[Items from a dataset]
• • • • •
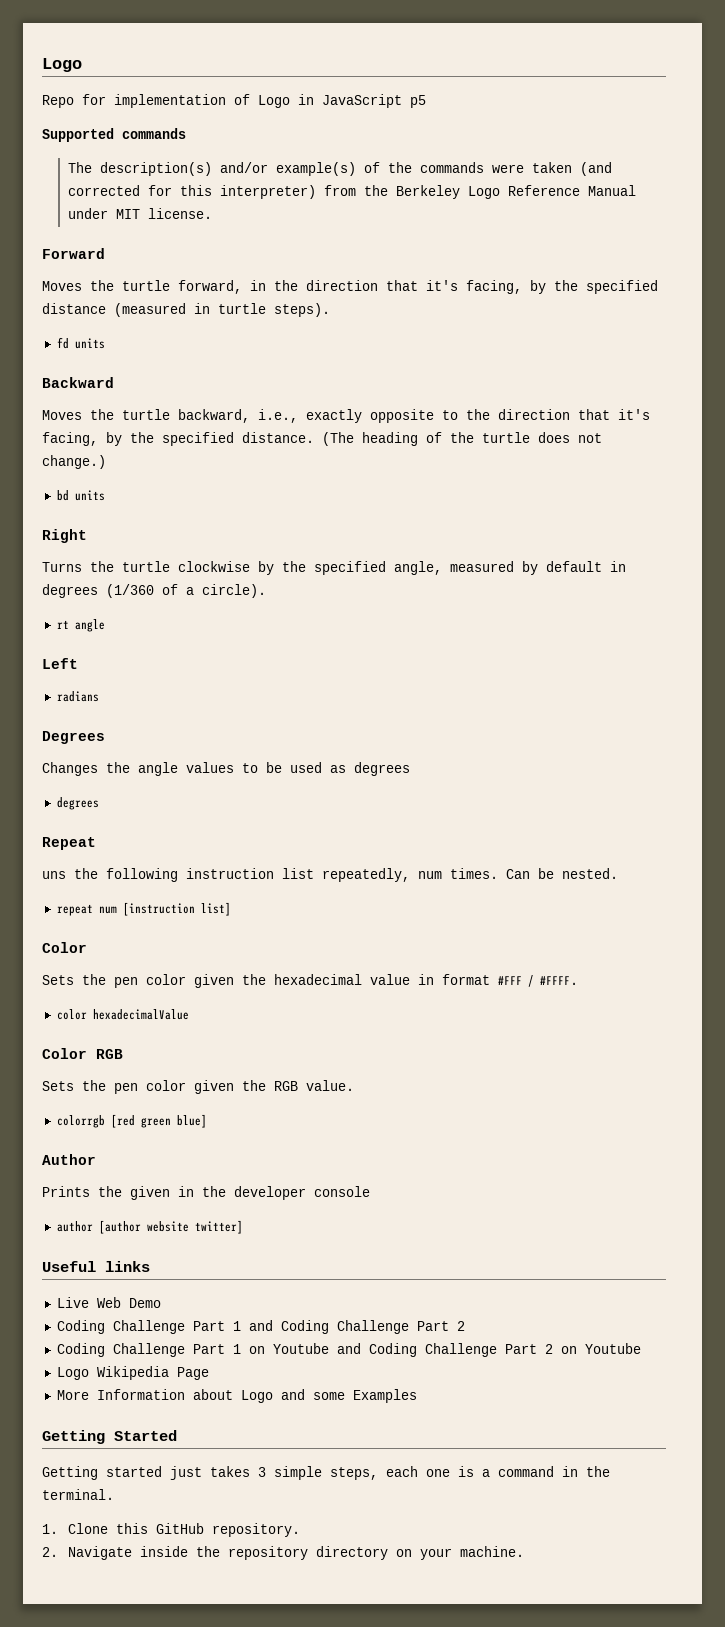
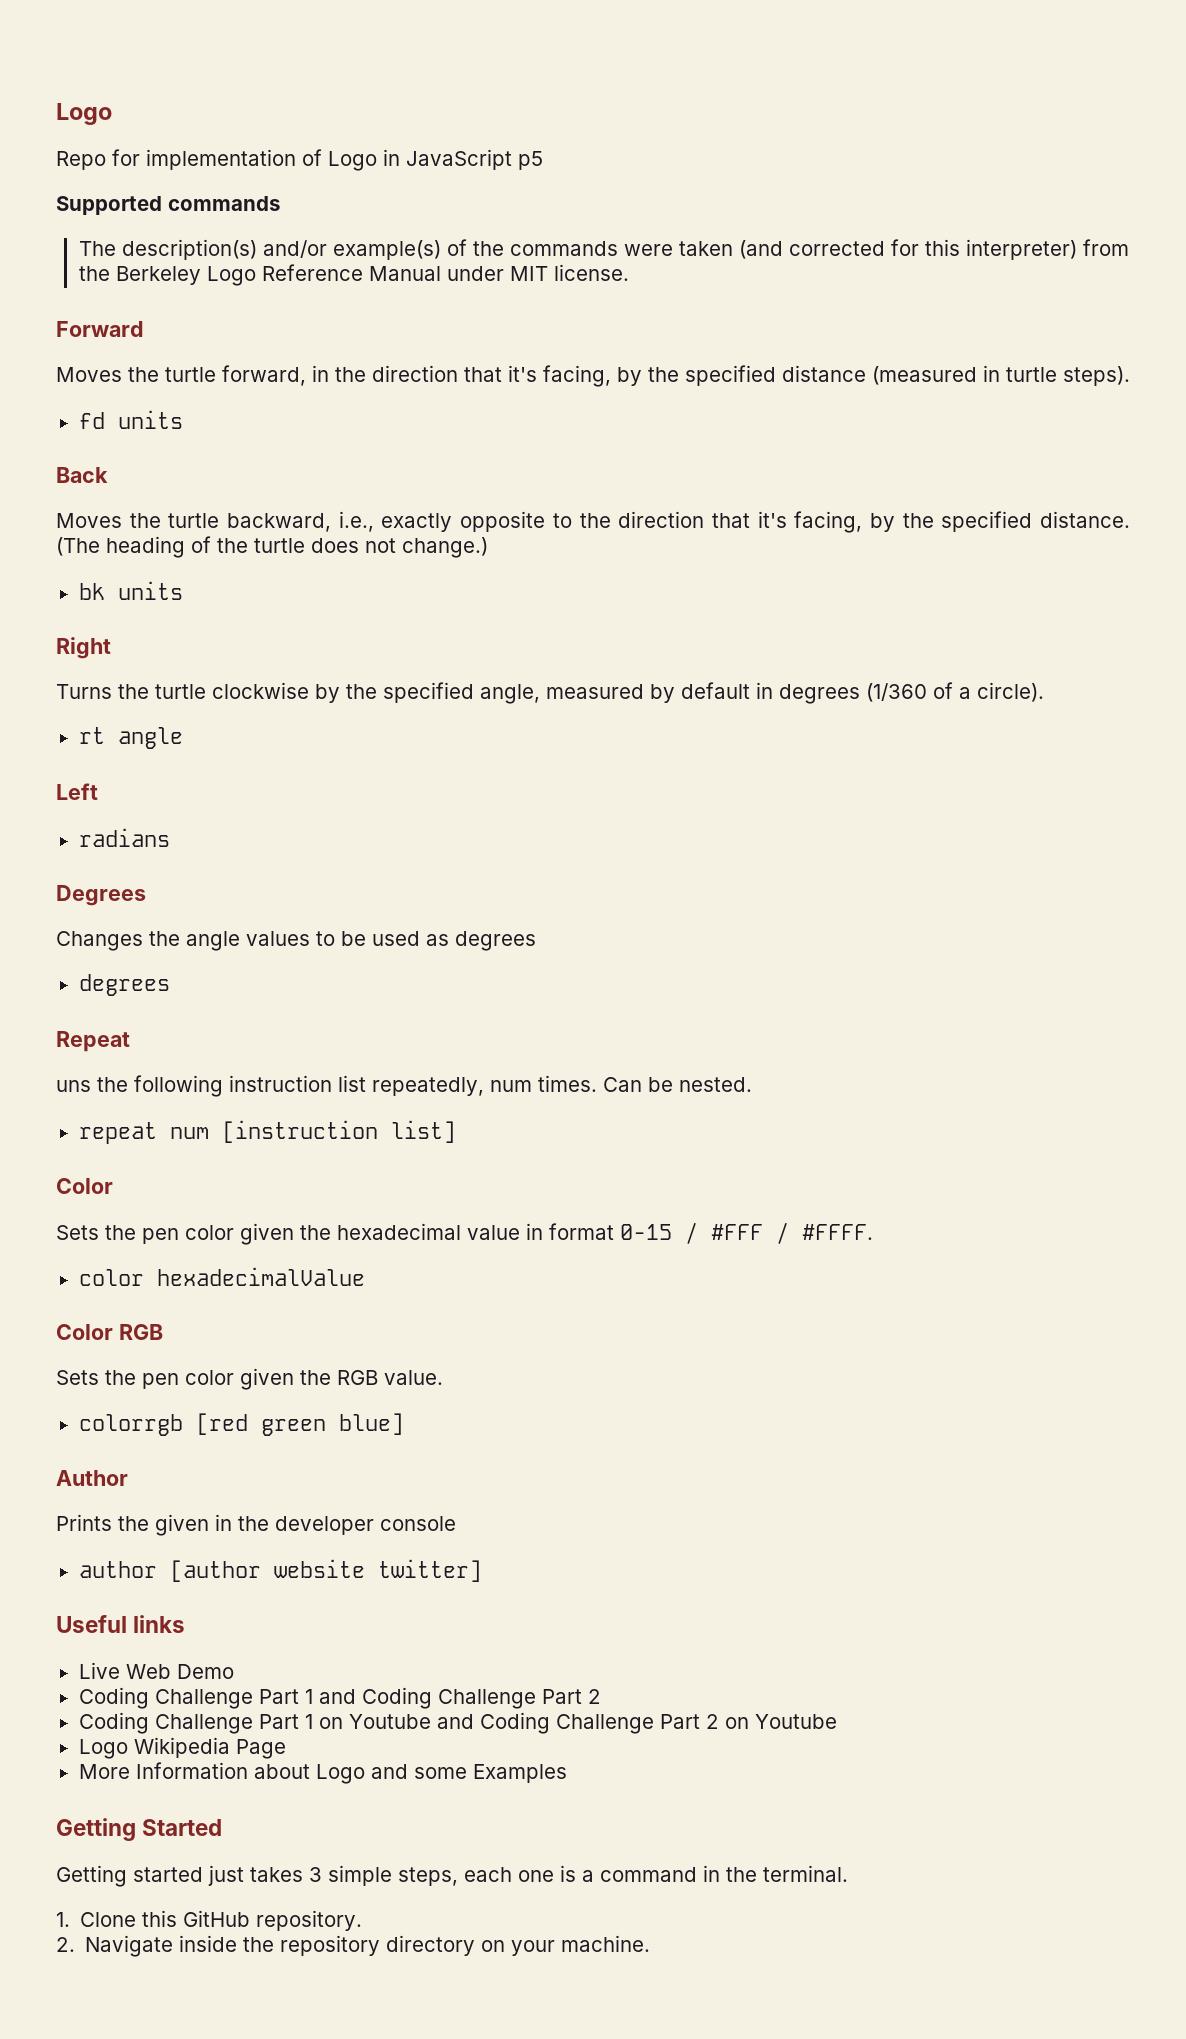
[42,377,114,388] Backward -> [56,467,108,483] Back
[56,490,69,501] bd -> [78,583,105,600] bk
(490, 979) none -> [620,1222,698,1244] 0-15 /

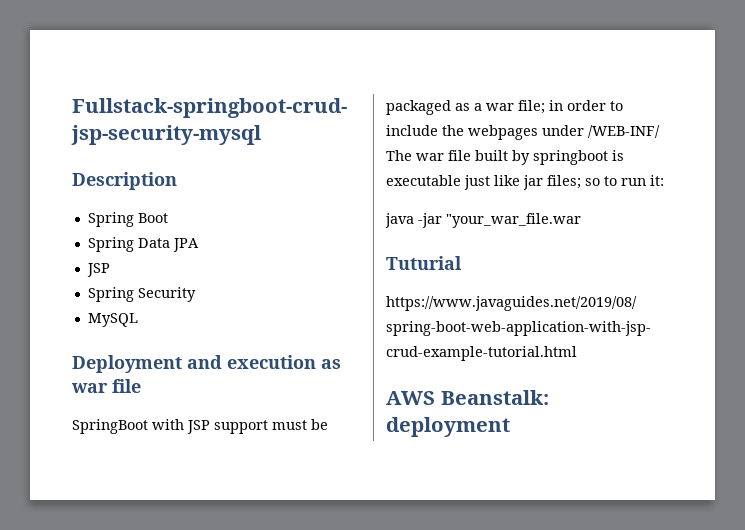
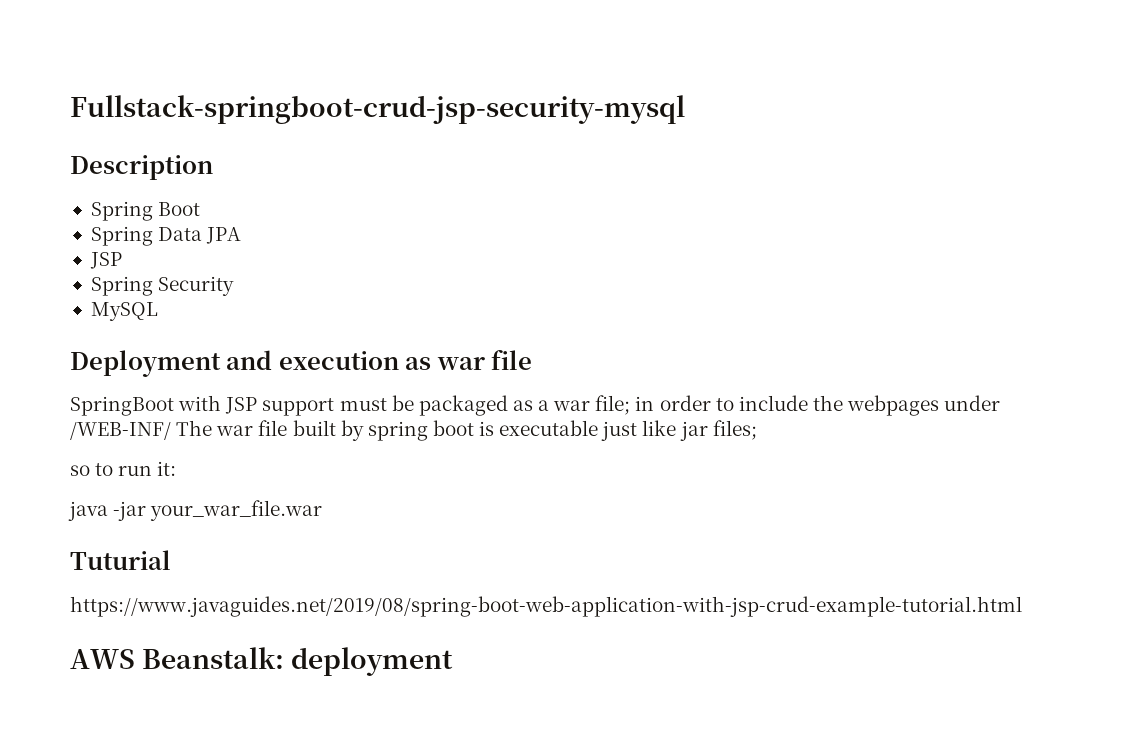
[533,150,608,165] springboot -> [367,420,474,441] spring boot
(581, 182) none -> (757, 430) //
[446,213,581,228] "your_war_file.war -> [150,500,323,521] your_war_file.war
• • • • •
• **Exercise description**
The required output is a copy of each line in the records where the string "none" occurs.

• **Finished task**
(490, 979) none -> [620,1222,698,1244] 0-15 /
(581, 182) none -> (757, 430) //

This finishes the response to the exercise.